BAIER: Back to this current Operation Anaconda. It is definitely a change of strategy, a change of tactics now that U.S. soldiers are fighting directly instead of assisting Afghans in small numbers and calling in air strikes. Why change that now? You've called the other effort, the other strategy very successful, remarkably successful. Why the change now?
RUMSFELD: Well, I don't know that it is a big change. We've had relatively small numbers of Americans in the country from the beginning. We still do have relatively small numbers. The numbers we have today are in the low thousands, four or five thousand. The numbers we had previously were in the hundreds. And if you have hundreds, it's not likely you're going to use them for a major ground action, and we had the cooperation of the Afghan forces. Today, we've got cooperation of Afghan forces, plus four, five or six coalition countries that are very active in this activity.
So we've got Americans, Afghans and four or five coalition countries both on the ground and helping from the air. So it's very much a coalition effort.
BAIER: Yesterday, these photos surfaced of the attack on September 11th here at the Pentagon and obviously next week marks six months.
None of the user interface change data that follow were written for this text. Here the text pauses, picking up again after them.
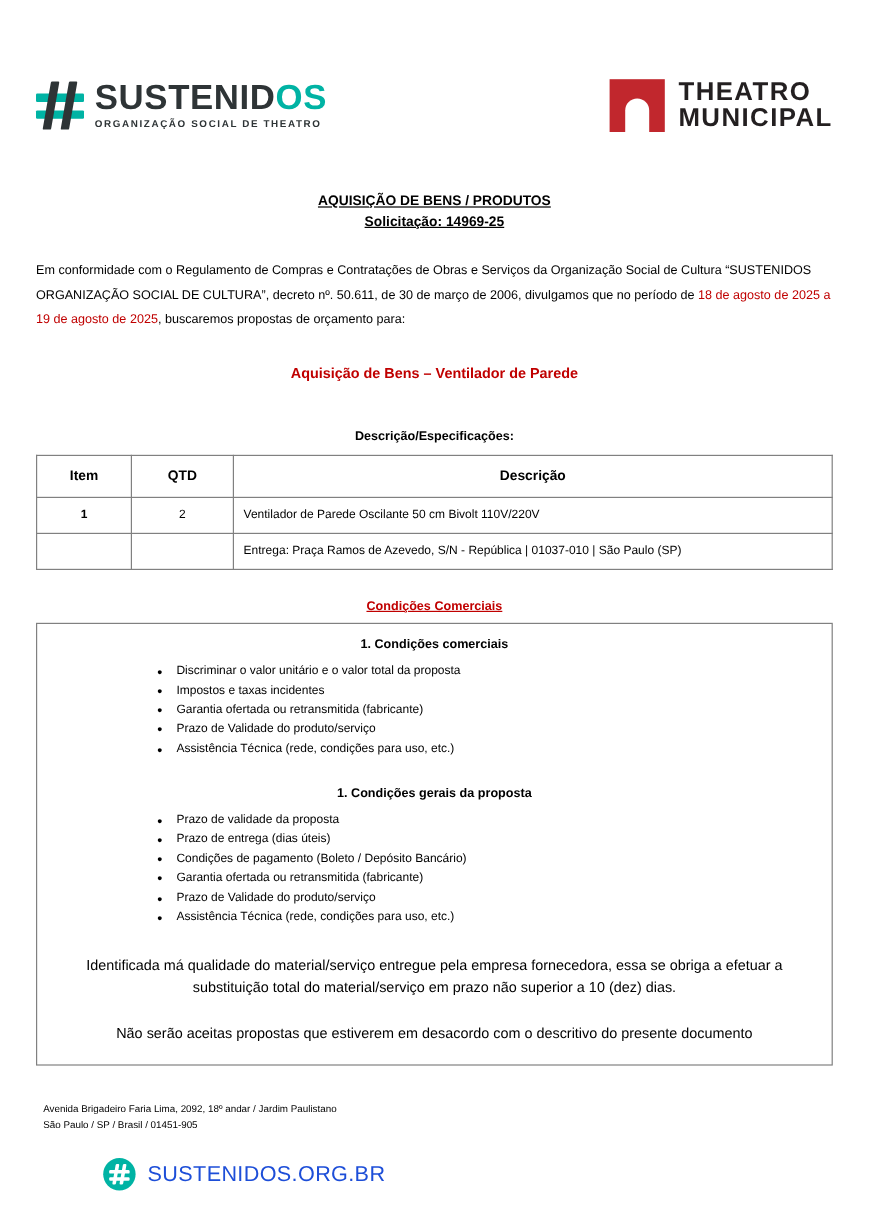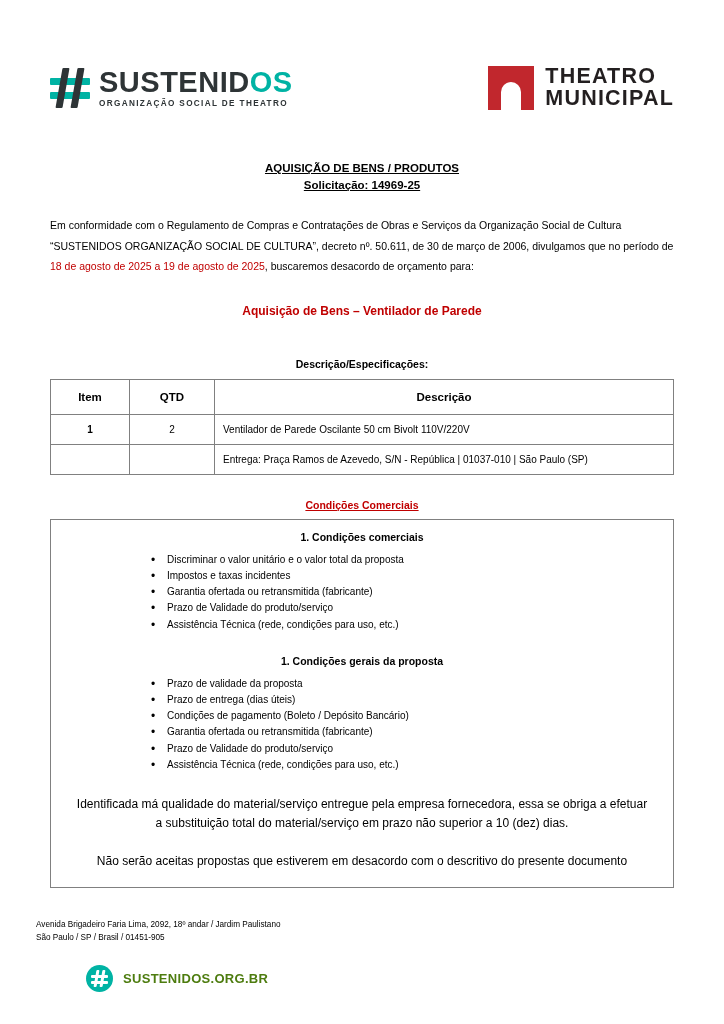--- a/index.html
+++ b/index.html
@@ -20,7 +20,7 @@
     width: 724px;
     height: 1024px;
     box-sizing: border-box;
-    padding: 0 50px;
+    padding: 0 30px;
   }
 
   

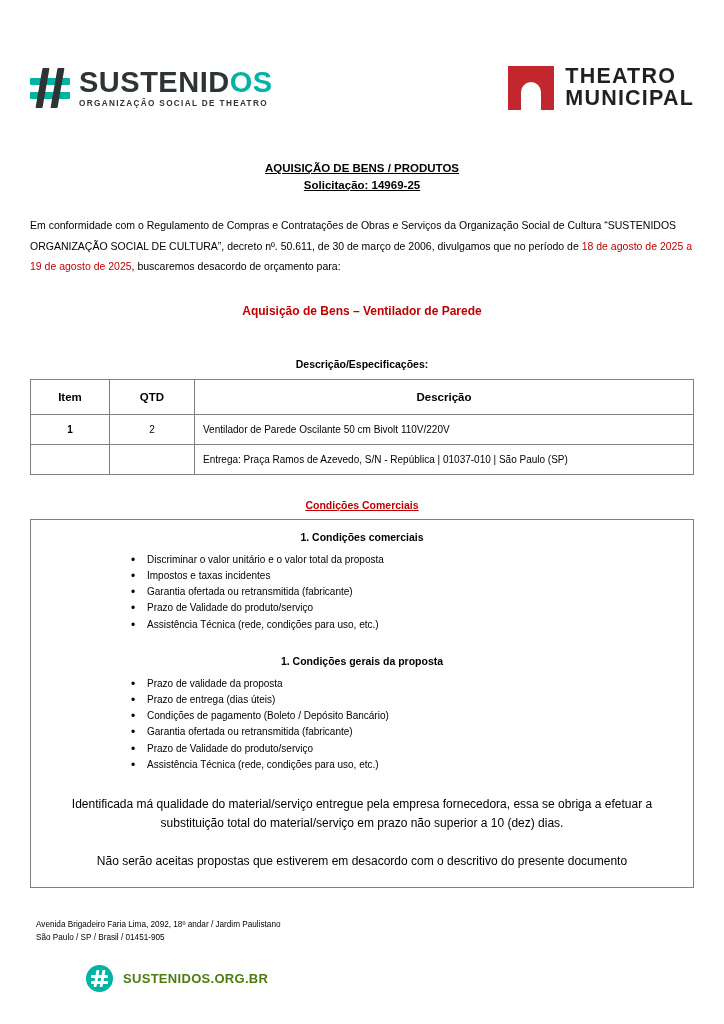--- a/index.html
+++ b/index.html
@@ -301,7 +301,7 @@
   <div class="doc-subtitle">Solicitação: 14969-25</div>
 
   <div class="para">
-    <span>Em conformidade com o Regulamento de Compras e Contratações de Obras e Serviços da Organização Social de Cultura “SUSTENIDOS ORGANIZAÇÃO SOCIAL DE CULTURA”, decreto nº. 50.611, de 30 de março de 2006, divulgamos que no período de </span><span class="red">18 de agosto de 2025 a 19 de agosto de 2025</span><span>, buscaremos desacordo de orçamento para:</span>
+    <span>Em conformidade com o Regulamento de Compras e Contratações de Obras e Serviços da Organização Social de Cultura “SUSTENIDOS ORGANIZAÇÃO SOCIAL DE CULTURA”, decreto nº. 50.611, de 30 de março de 2006, divulgamos que no período de </span><span class="red">18 de agosto de 2025 a 19 de agosto de 2025</span><span>, buscaremos propostas de orçamento para:</span>
   </div>
 
   <div class="highlight-title">Aquisição de Bens – Ventilador de Parede</div>

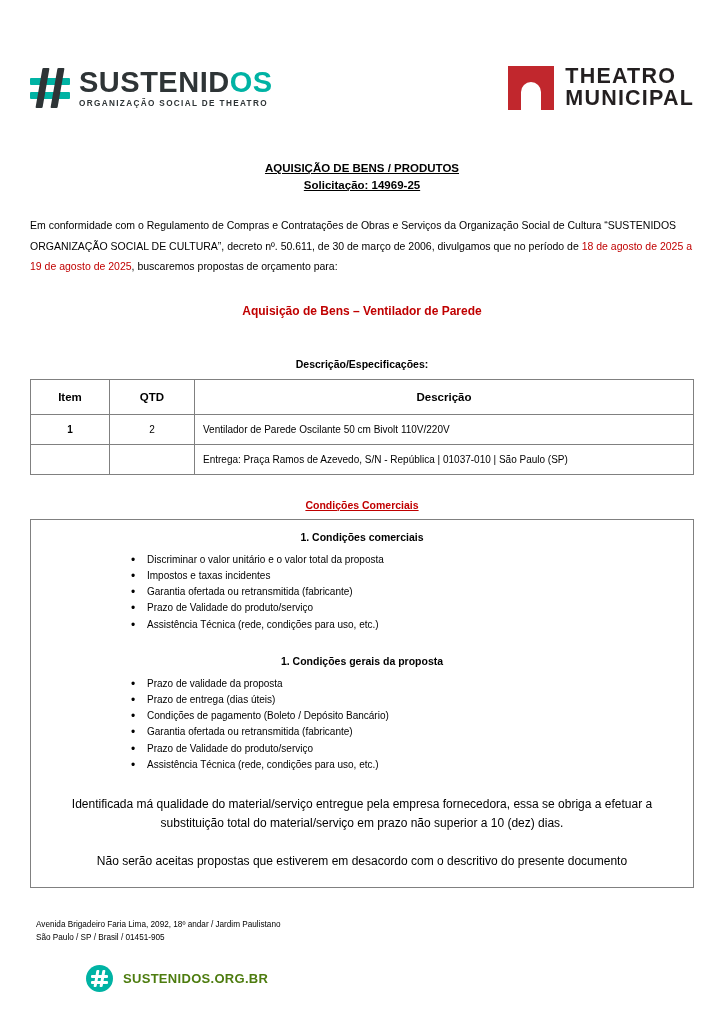--- a/index.html
+++ b/index.html
@@ -257,10 +257,10 @@
   .circle-hash .h1 { left: 5px; top: 10px; width: 17px; height: 3px; }
   .circle-hash .h2 { left: 5px; top: 16px; width: 17px; height: 3px; }
   .footer-url {
-    font-size: 13px;
-    font-weight: bold;
+    font-size: 18px;
+    font-weight: normal;
     letter-spacing: 0.3px;
-    color: #4d7c0f;
+    color: #1d4ed8;
   }
 </style>
 </head>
Looking at the progress that the U.S. military has made up to now, is there anything you would have done differently looking back?
RUMSFELD: Well, it would have been nice if we started six months, 12 months, 18 months, 24 months, 36 months earlier going after global terrorism and the attacks on the United States and the World Trade Center and the Pentagon had never happened. The reality is they did. We now know, the world knows, it's not possible to defend against terrorists in every place at every time against some of these most unusual techniques of driving airplanes filled with Americans into our important buildings. Therefore, we all know, we've all registered that, the society has, the people of our country, the people of the world — that we've got to take this battle to the terrorists and go after them. I don't think until an event like that occurred that the world would have been ready to take it to the terrorists and understand that the only defense against terrorists whose purpose in life is to kill large numbers of innocent men, women and children, that the society — the world probably wouldn't have been ready to go out and take the battle to them absent those events.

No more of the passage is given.